● **EXTRACTED MATERIAL**

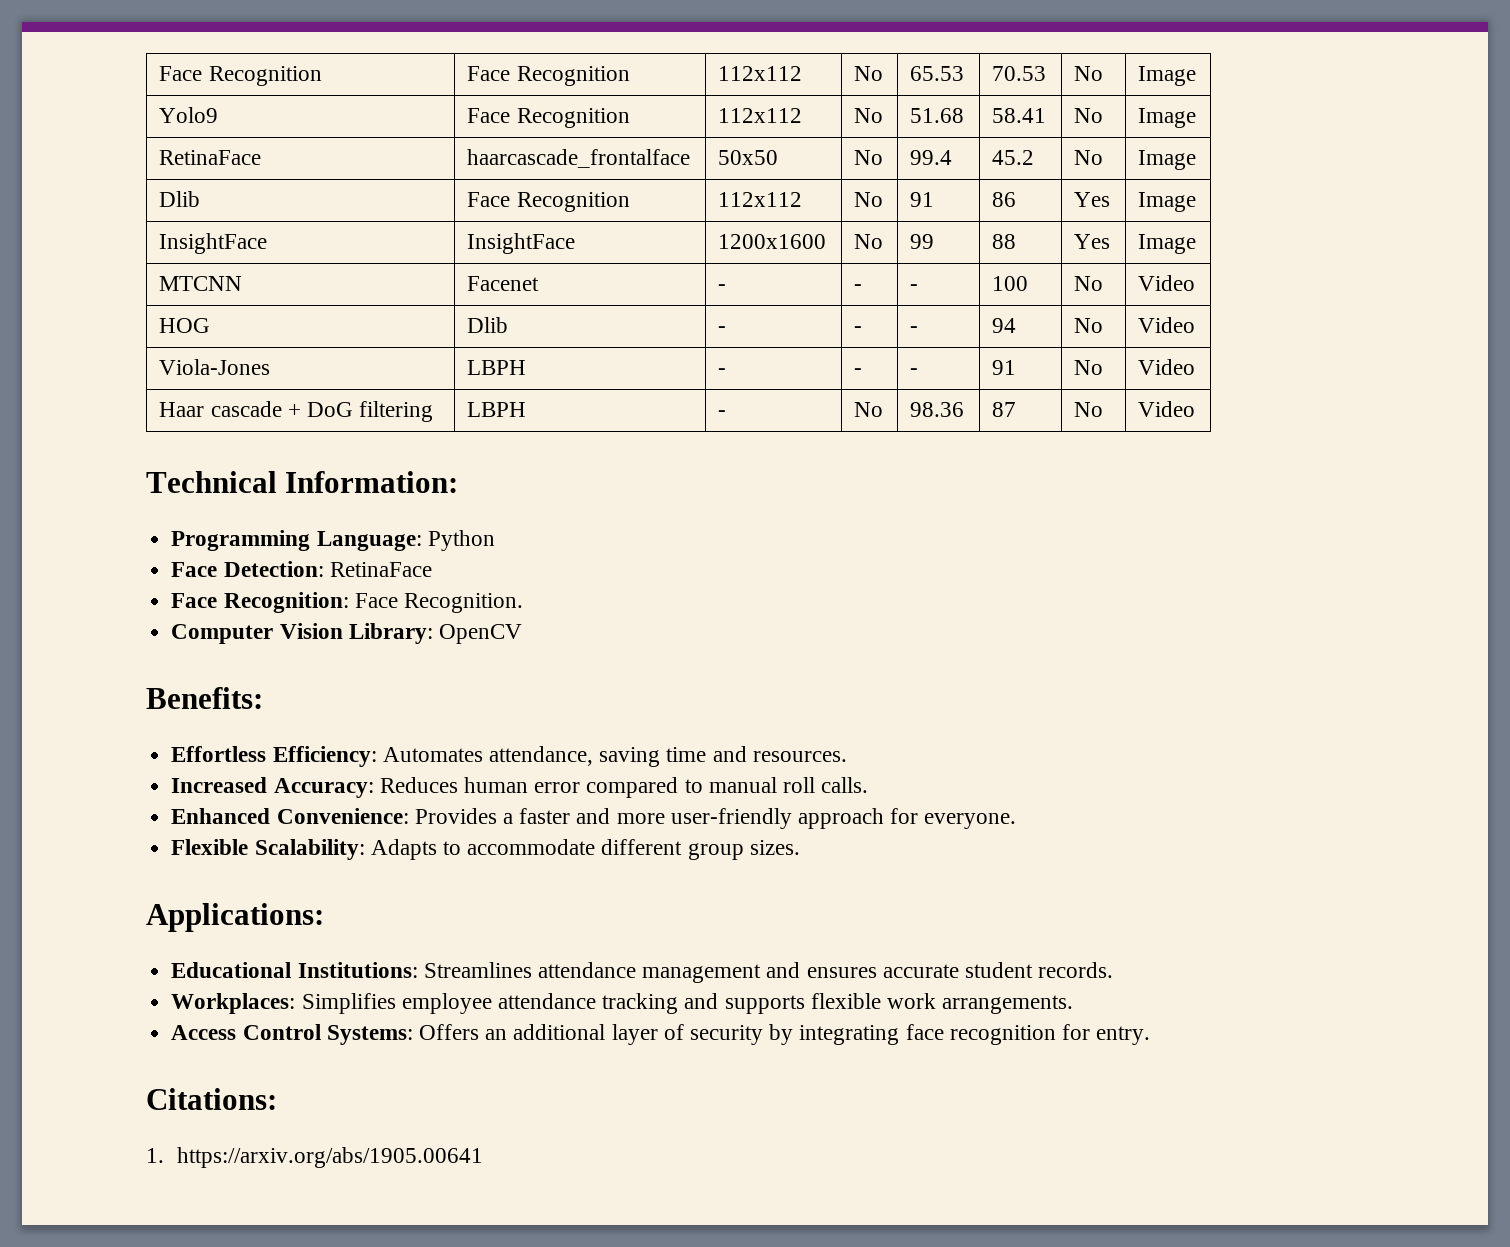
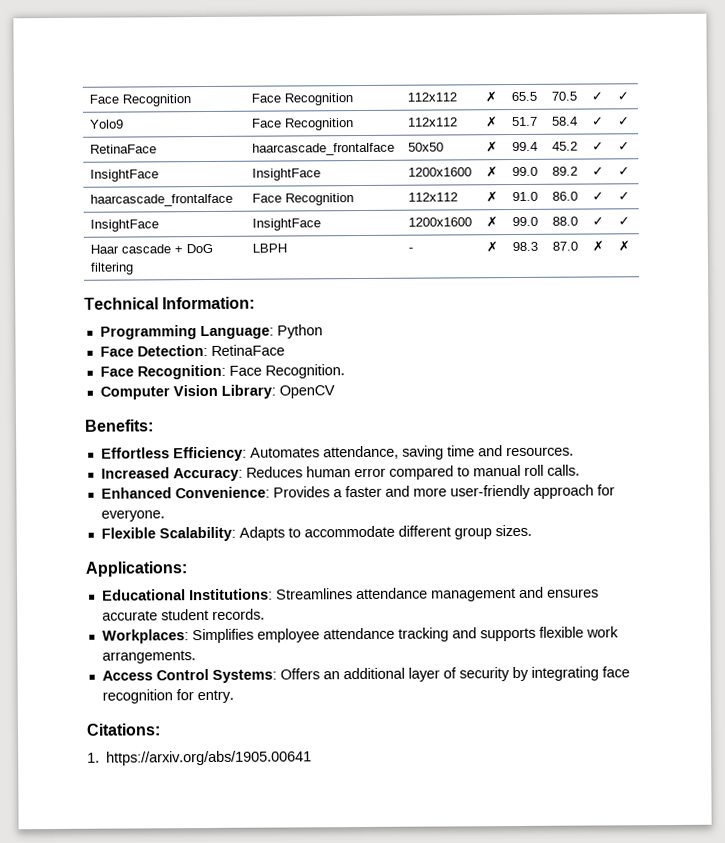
- Face Recognition | Face Recognition | 112x112 | No | 65.53 | 70.53 | No | Image
+ Face Recognition | Face Recognition | 112x112 | ✗ | 65.5 | 70.5 | ✓ | ✓
- Yolo9 | Face Recognition | 112x112 | No | 51.68 | 58.41 | No | Image
+ Yolo9 | Face Recognition | 112x112 | ✗ | 51.7 | 58.4 | ✓ | ✓
- RetinaFace | haarcascade_frontalface | 50x50 | No | 99.4 | 45.2 | No | Image
- Dlib | Face Recognition | 112x112 | No | 91 | 86 | Yes | Image
- InsightFace | InsightFace | 1200x1600 | No | 99 | 88 | Yes | Image
- MTCNN | Facenet | - | - | - | 100 | No | Video
- HOG | Dlib | - | - | - | 94 | No | Video
- Viola-Jones | LBPH | - | - | - | 91 | No | Video
+ RetinaFace | haarcascade_frontalface | 50x50 | ✗ | 99.4 | 45.2 | ✓ | ✓
+ InsightFace | InsightFace | 1200x1600 | ✗ | 99.0 | 89.2 | ✓ | ✓
+ haarcascade_frontalface | Face Recognition | 112x112 | ✗ | 91.0 | 86.0 | ✓ | ✓
+ InsightFace | InsightFace | 1200x1600 | ✗ | 99.0 | 88.0 | ✓ | ✓
- Haar cascade + DoG filtering | LBPH | - | No | 98.36 | 87 | No | Video
+ Haar cascade + DoG filtering | LBPH | - | ✗ | 98.3 | 87.0 | ✗ | ✗

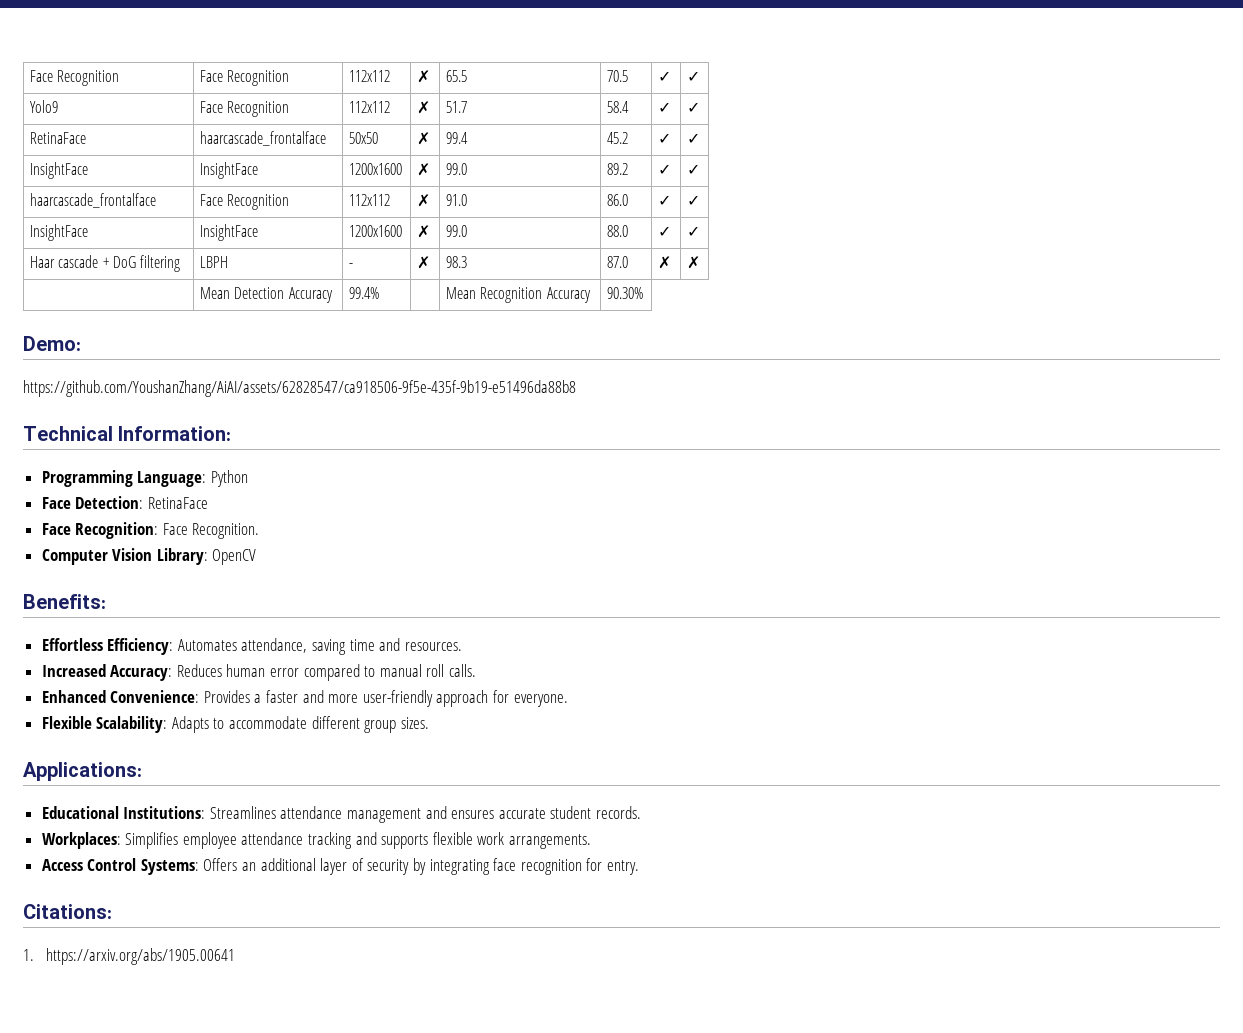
+ | Mean Detection Accuracy | 99.4% | | Mean Recognition Accuracy | 90.30%
+ Demo:
+ https://github.com/YoushanZhang/AiAI/assets/62828547/ca918506-9f5e-435f-9b19-e51496da88b8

● **GOAL OF THE EXERCISE**
Copy out, with no pictures, the lines from the one containing "- InsightFace |" through the last line of the data above, both ends included and each word unchanged.

● **RESULT**
- InsightFace | InsightFace | 1200x1600 | No | 99 | 88 | Yes | Image
- MTCNN | Facenet | - | - | - | 100 | No | Video
- HOG | Dlib | - | - | - | 94 | No | Video
- Viola-Jones | LBPH | - | - | - | 91 | No | Video
+ RetinaFace | haarcascade_frontalface | 50x50 | ✗ | 99.4 | 45.2 | ✓ | ✓
+ InsightFace | InsightFace | 1200x1600 | ✗ | 99.0 | 89.2 | ✓ | ✓
+ haarcascade_frontalface | Face Recognition | 112x112 | ✗ | 91.0 | 86.0 | ✓ | ✓
+ InsightFace | InsightFace | 1200x1600 | ✗ | 99.0 | 88.0 | ✓ | ✓
- Haar cascade + DoG filtering | LBPH | - | No | 98.36 | 87 | No | Video
+ Haar cascade + DoG filtering | LBPH | - | ✗ | 98.3 | 87.0 | ✗ | ✗

+ | Mean Detection Accuracy | 99.4% | | Mean Recognition Accuracy | 90.30%
+ Demo:
+ https://github.com/YoushanZhang/AiAI/assets/62828547/ca918506-9f5e-435f-9b19-e51496da88b8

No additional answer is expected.